Schulze is a bit like Michael Dell in that he’s appealed to Wall Street to save his company. But while it’s clear Dell wants to take back his startup to make it great again, Schulze just wants to regain control. He has won two seats on Best Buy’s board. Once he did, he said this, “All of us are now locked together. I’m excited about what’s possible.”

But what is possible with Best Buy? The company nearly went the way of Circuit City in a an electronics-retailing industry driven by Amazon. That hasn’t happened yet because of a CEO who seems to have the rare knack of turning a company around. The market suggests that this new CEO might continue to do his thing. But the founder seems to have other plans.

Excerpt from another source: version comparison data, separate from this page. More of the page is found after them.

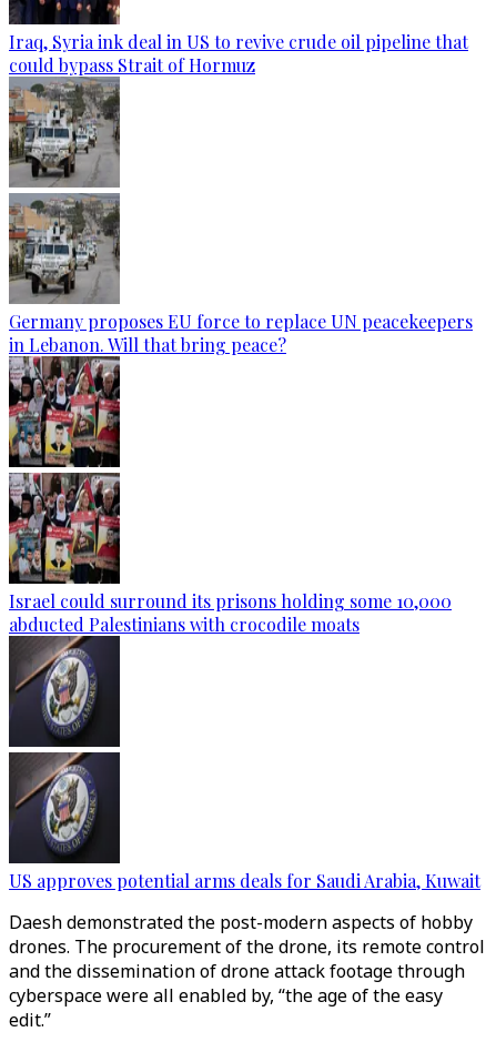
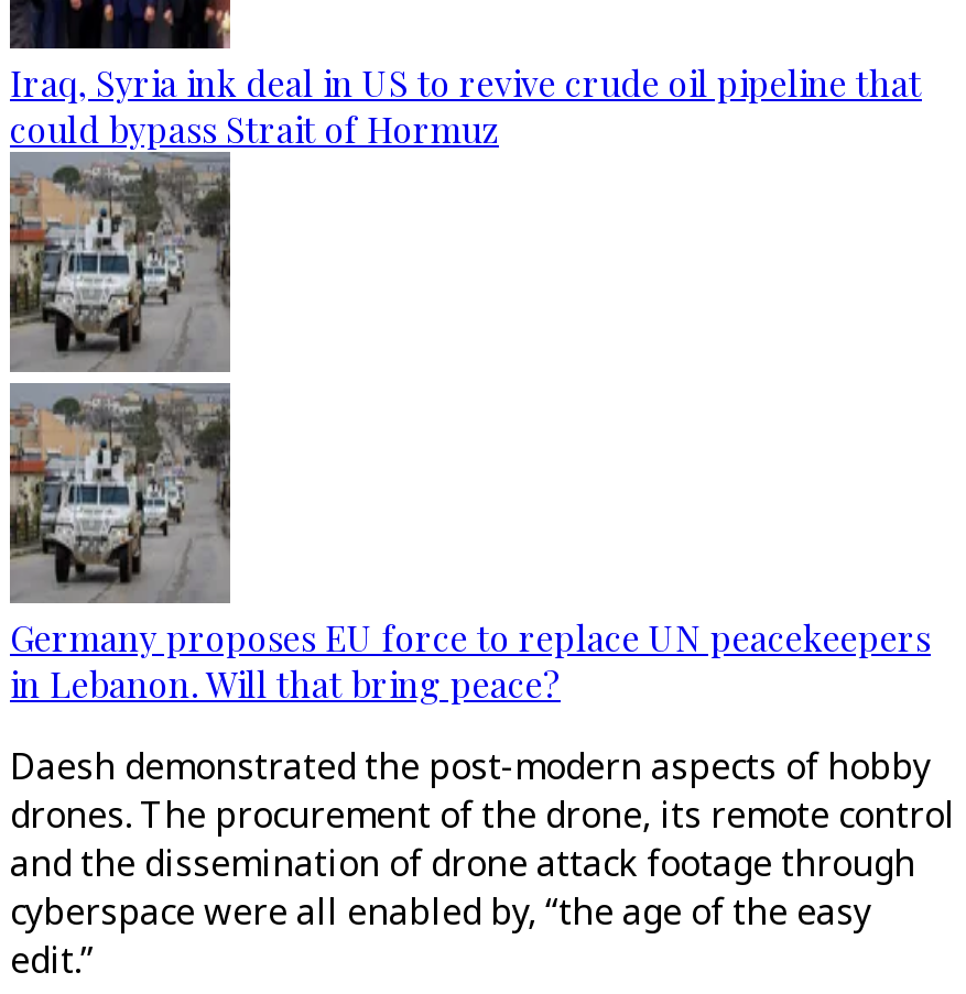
[8,360,452,636] [image] | Israel could surround its prisons holding some 10,000 | abducted Palestinians with crocodile moats -> none
[8,645,480,892] [image] | US approves potential arms deals for Saudi Arabia, Kuwait -> none

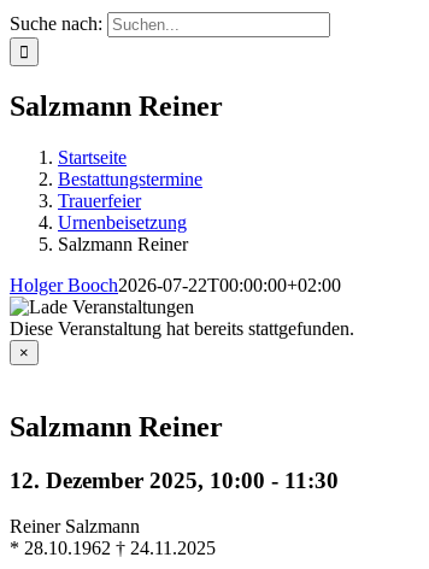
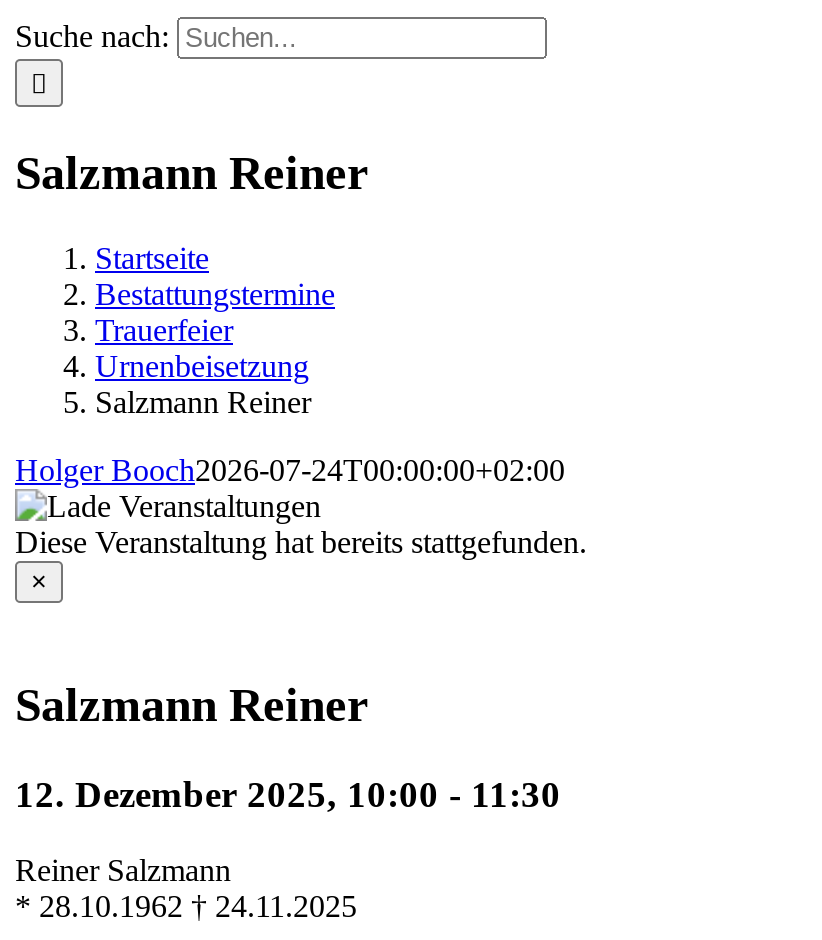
[10,275,341,295] Holger Booch2026-07-22T00:00:00+02:00 -> [15,453,565,487] Holger Booch2026-07-24T00:00:00+02:00

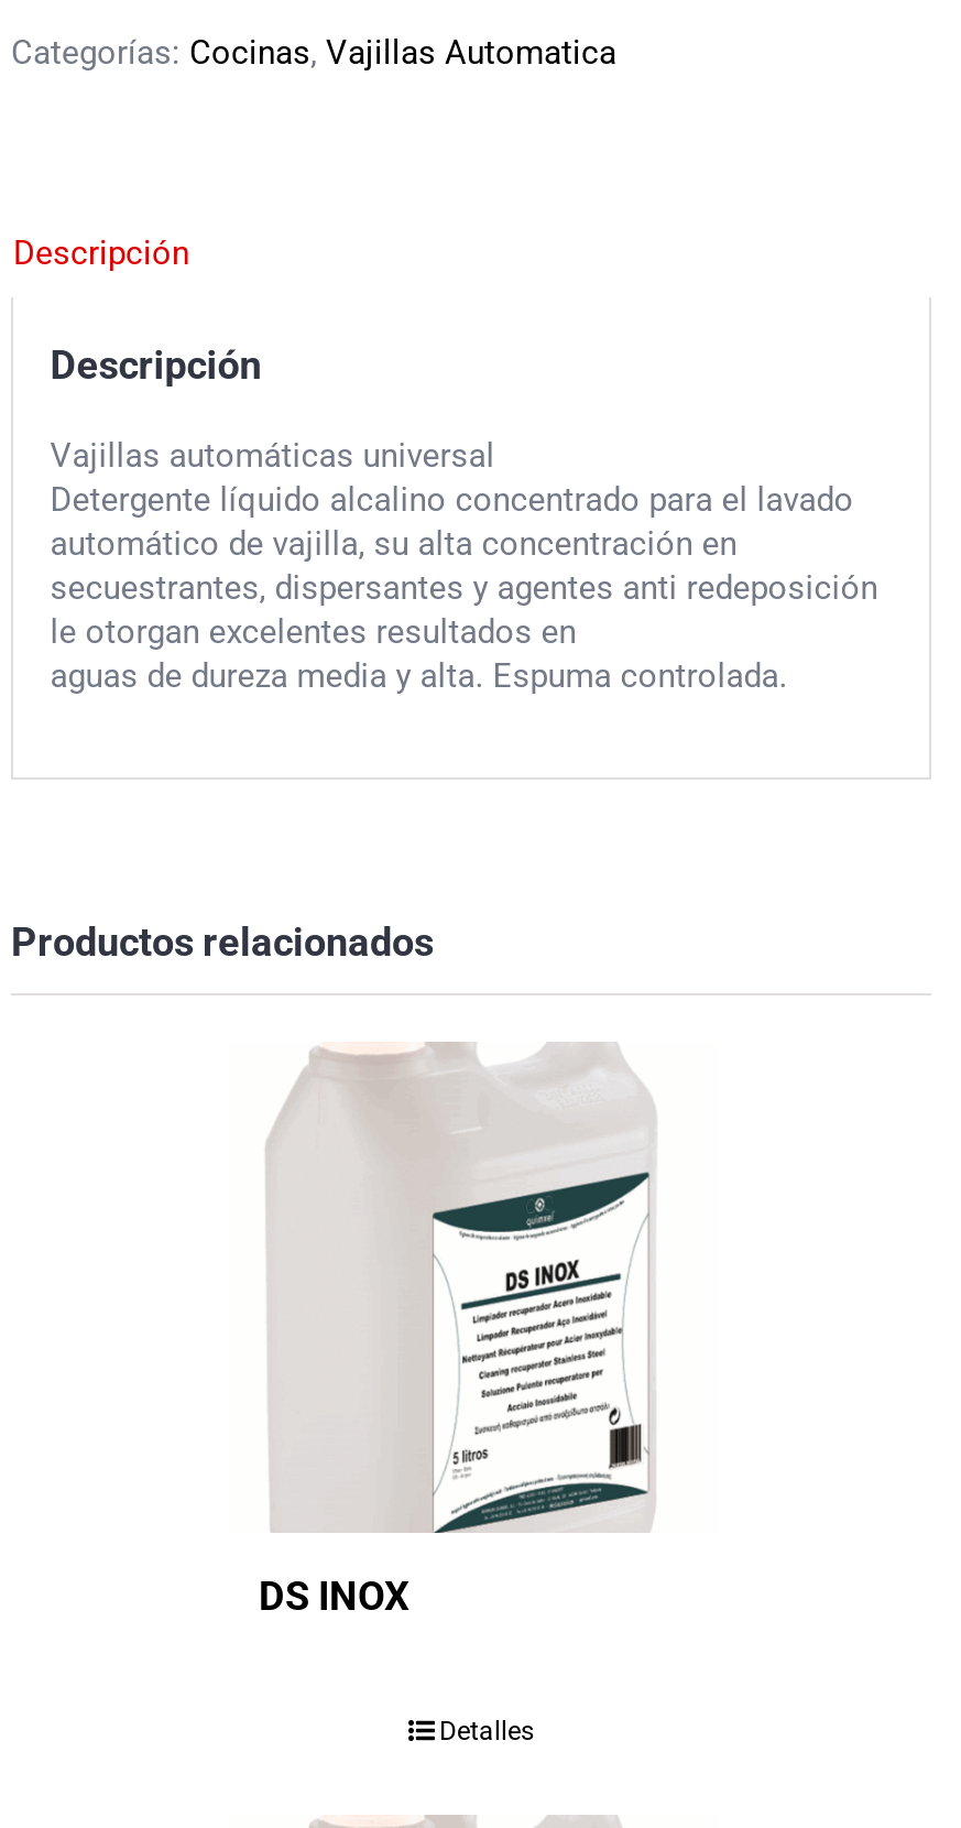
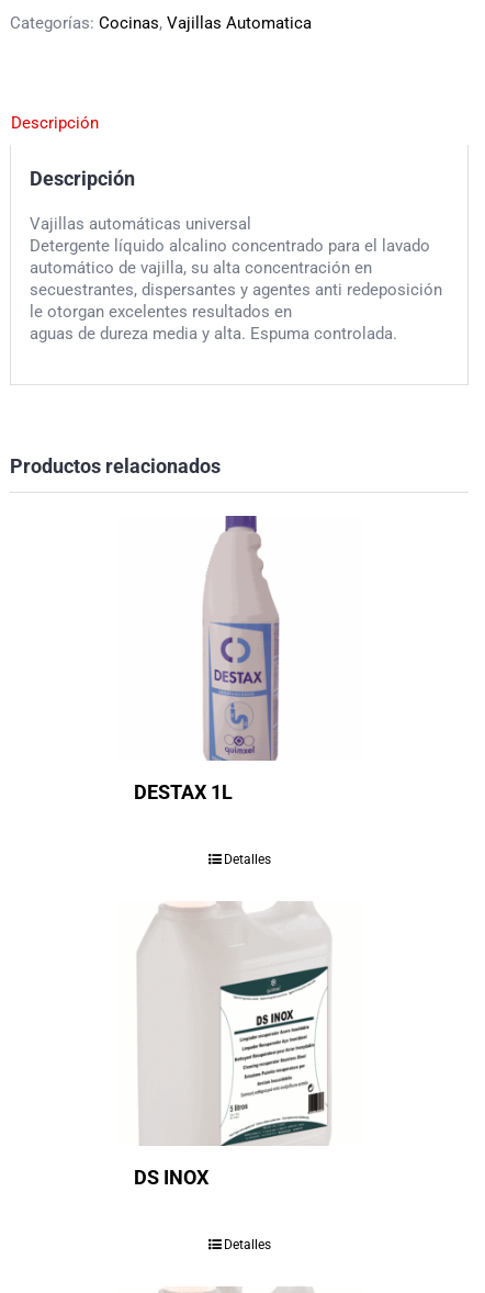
none -> [133,515,280,868] [image] | DESTAX 1L | Detalles

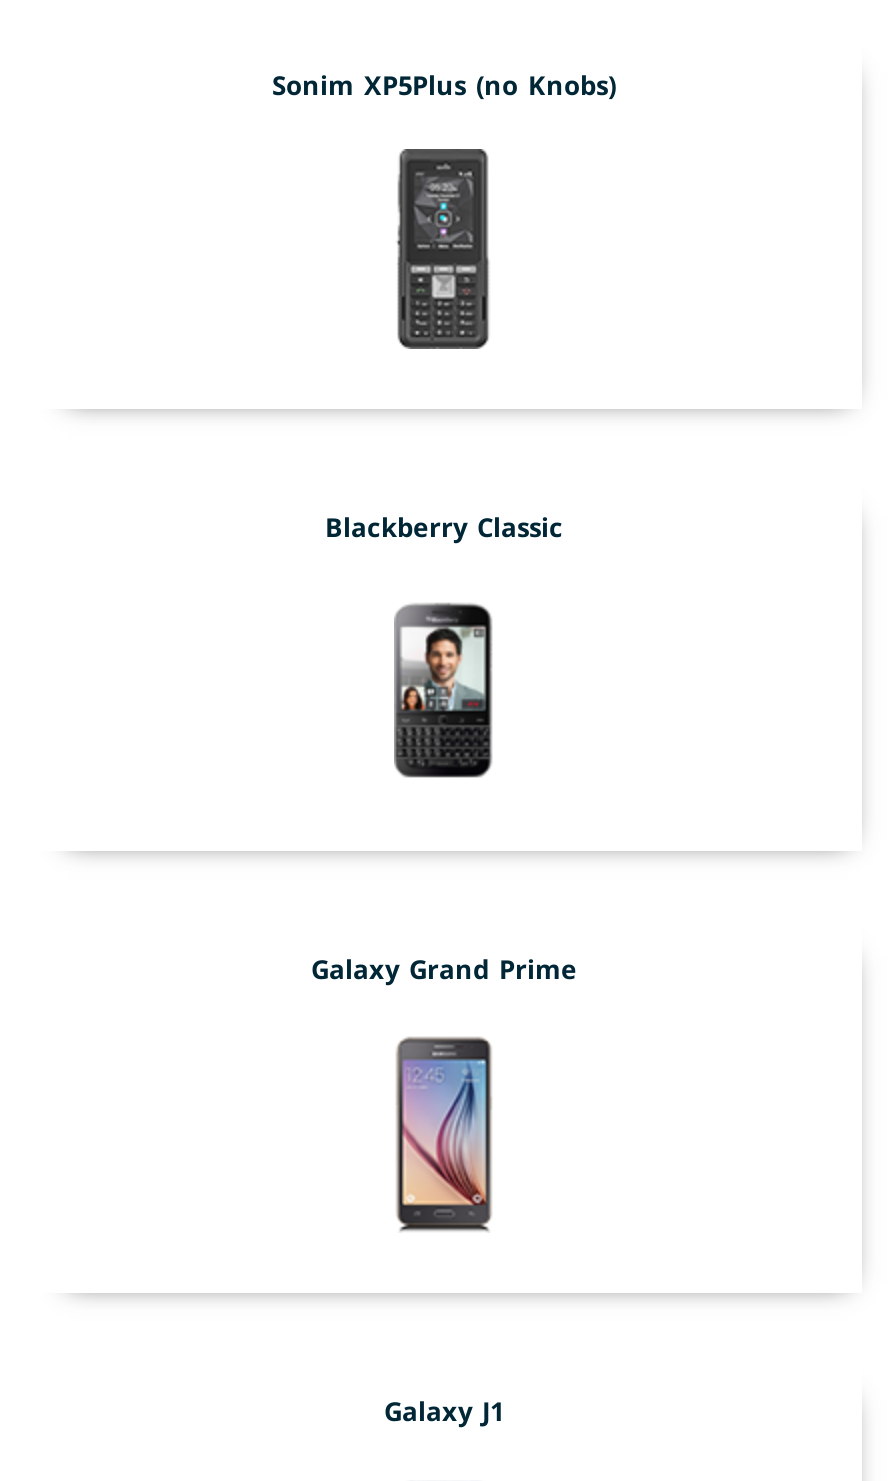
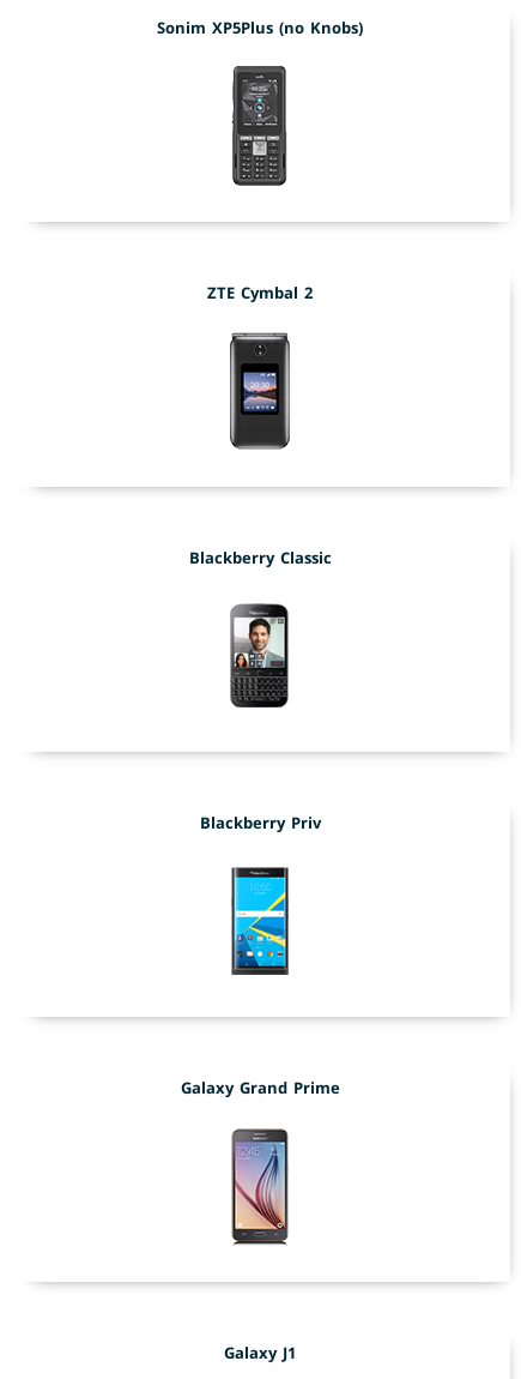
none -> [207,281,313,303] ZTE Cymbal 2
none -> [230,332,291,416] [image]
none -> [199,811,320,833] Blackberry Priv
none -> [234,866,289,976] [image]

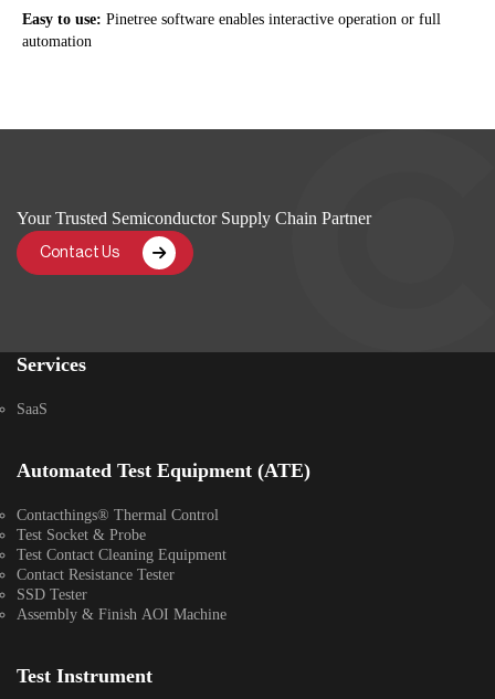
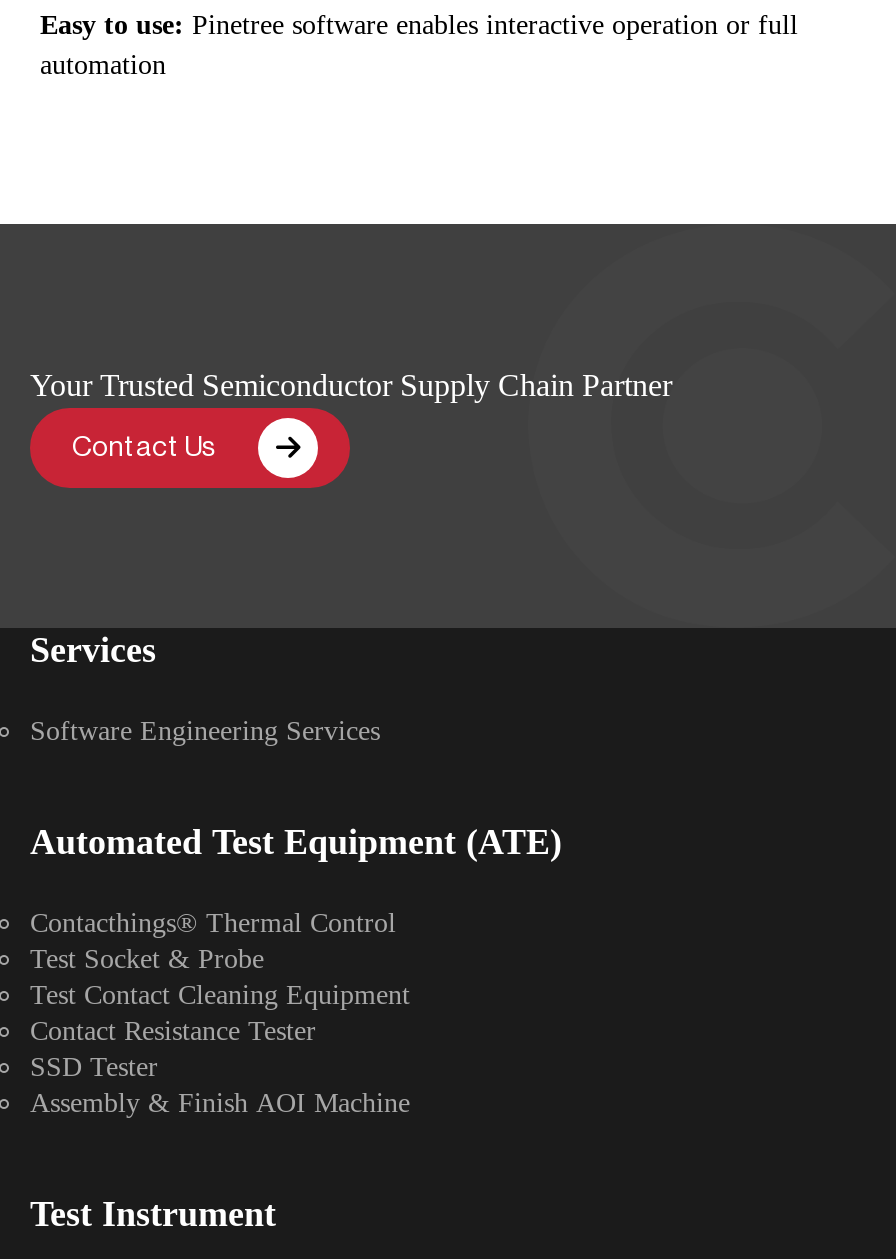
[17,401,48,417] SaaS -> [30,716,380,746] Software Engineering Services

Best Buy’s turnaround seems like an against-all-odds affair at best. But the company is up against a retailer whose founder, Jeff Bezos, is often called the best CEO since Steve Jobs. How do you compete with that? A first step, however tentative, is to decide whether your company is directed by your founder or your current CEO.The stock market is betting that Best Buy will move out of the critical ward. The question is, which surgeon is better qualified to make that happen?